The Internet of Behaviour (IoB) is an emerging technology trend that has significant implications for the extended reality (XR) analytics space. IoB leverages the Internet of Things (IoT) by adding a layer of psychology to interpret ‘digital dust’ linked to behavioural patterns. Simply put, it connects devices, analyses user behaviour, and influences future behaviours.
According to Gartner, 40 percent of the world’s population will face at least one IoB programme in 2025 across verticals such as marketing, healthcare, and manufacturing. IoB uses sensors to collect behavioural data from devices, and in the case of XR, it leverages VR and AR devices such as mobiles and head-mounted displays (HMDs). The data collected is then processed using cloud computing, artificial intelligence (AI), machine learning (ML), and data science to extrapolate human behaviour.
One of the primary benefits of IoB for the XR industry is its potential to improve user experiences and business performance metrics by providing predictive analytics on human behaviour in XR. IoB is a new framework that collects real-time 6DoF data from platforms and devices, analyses behaviours in 3D experiences to improve performance and productivity, and standardises XR metrics to make predictions about future actions based on past behaviours.

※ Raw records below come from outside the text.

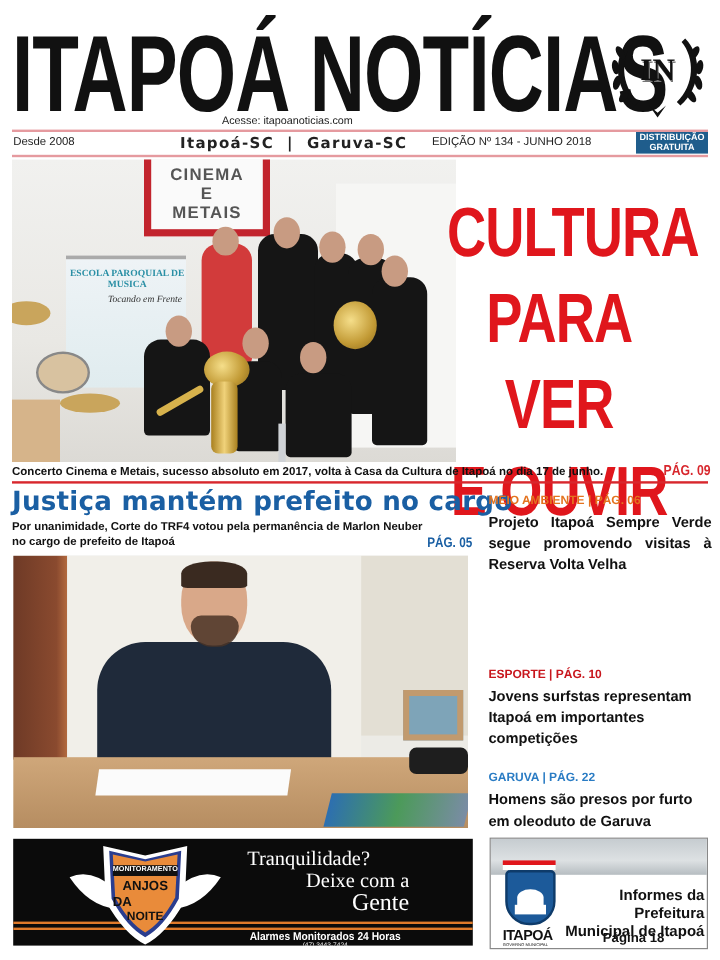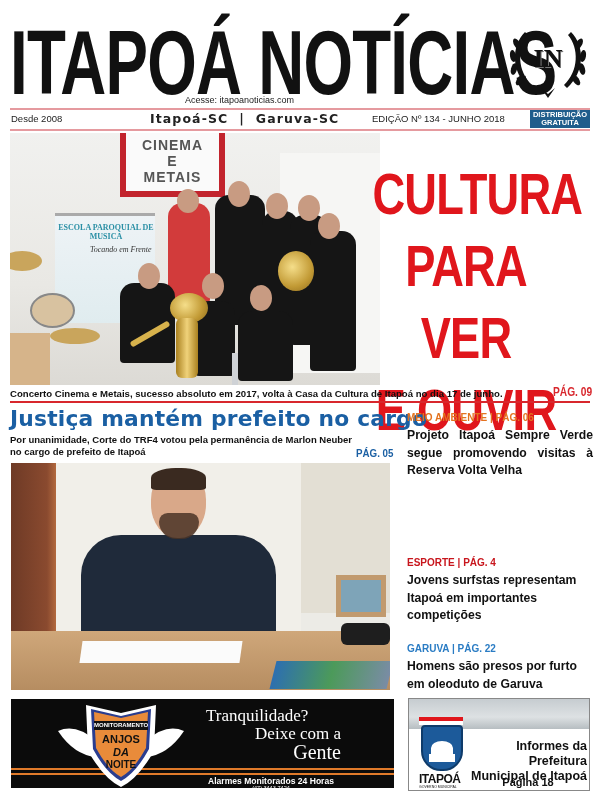"EDIÇÃO Nº 134 - JUNHO" .edition { left: 372px -> 360px }
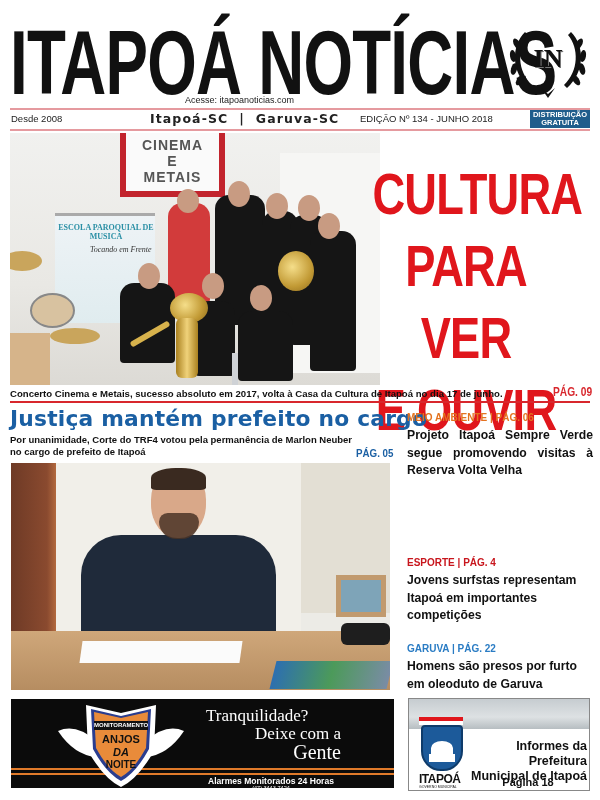"ESPORTE | PÁG. 4" div.side-head { text: 4 -> 10 }
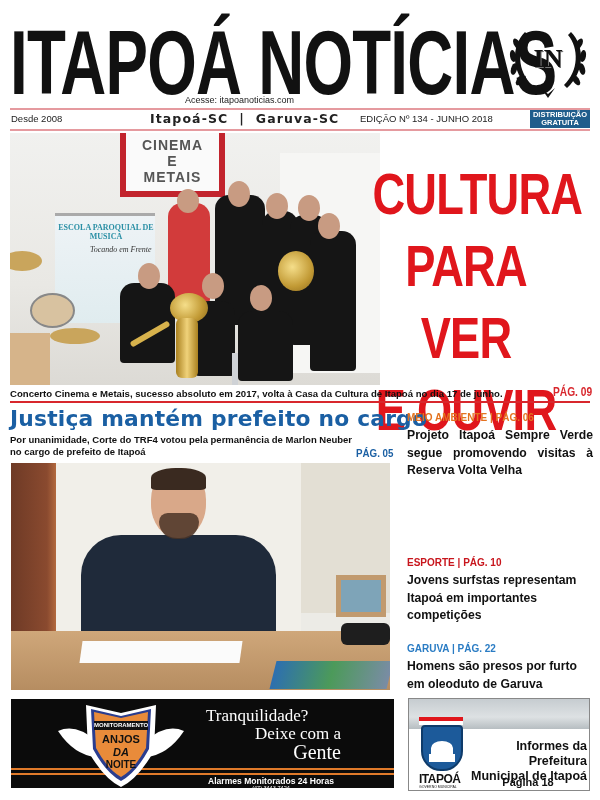"DA" span { font-style: italic -> none; text-align: center -> none }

Applying IoB to an XR business involves using a low and no-code plug-in for 3D engines and XR platforms that collects real-time sensor data from handsets and headsets. CORTEXR’s intelligence engine analyses 6DoF spatial data in the cloud using AI and cognitive science, with prebuilt dashboards presenting performance metrics and data visualisations across all AR, VR, and Metaverse projects.
While other sectors have already been applying IoB to digital marketing, IoT, location services, and other key focuses, the opportunity for the XR industry is still nascent. The use cases of IoB and XR are vast and include healthcare, entertainment, education, and training. With IoB, users can learn key analytics such as how health conditions like dementia correlate with spatial diagnostics or how eCommerce virtual try-ons correspond with purchase intent.
One crucial debate for the broader tech industry is data privacy, and IoB and XR are no exception. Biometric fingerprints of faces and eyes are intrusive, and tech company practices in digital marketing require government regulation from frameworks such as the European Union’s General Data Protection Regulations (GDPR). CORTEXR avoids Personally Identifiable Information (PII) and restricts GPS data to ensure anonymity.
In conclusion, the Internet of Behaviour is an exciting development for the XR industry that opens up new avenues of research and business opportunities. By combining behavioural psychology with XR technology, IoB fuels the development of new use cases across multiple sectors while providing predictive analytics to improve business performance. However, as with any emerging technology, data privacy concerns remain a significant challenge that must be addressed.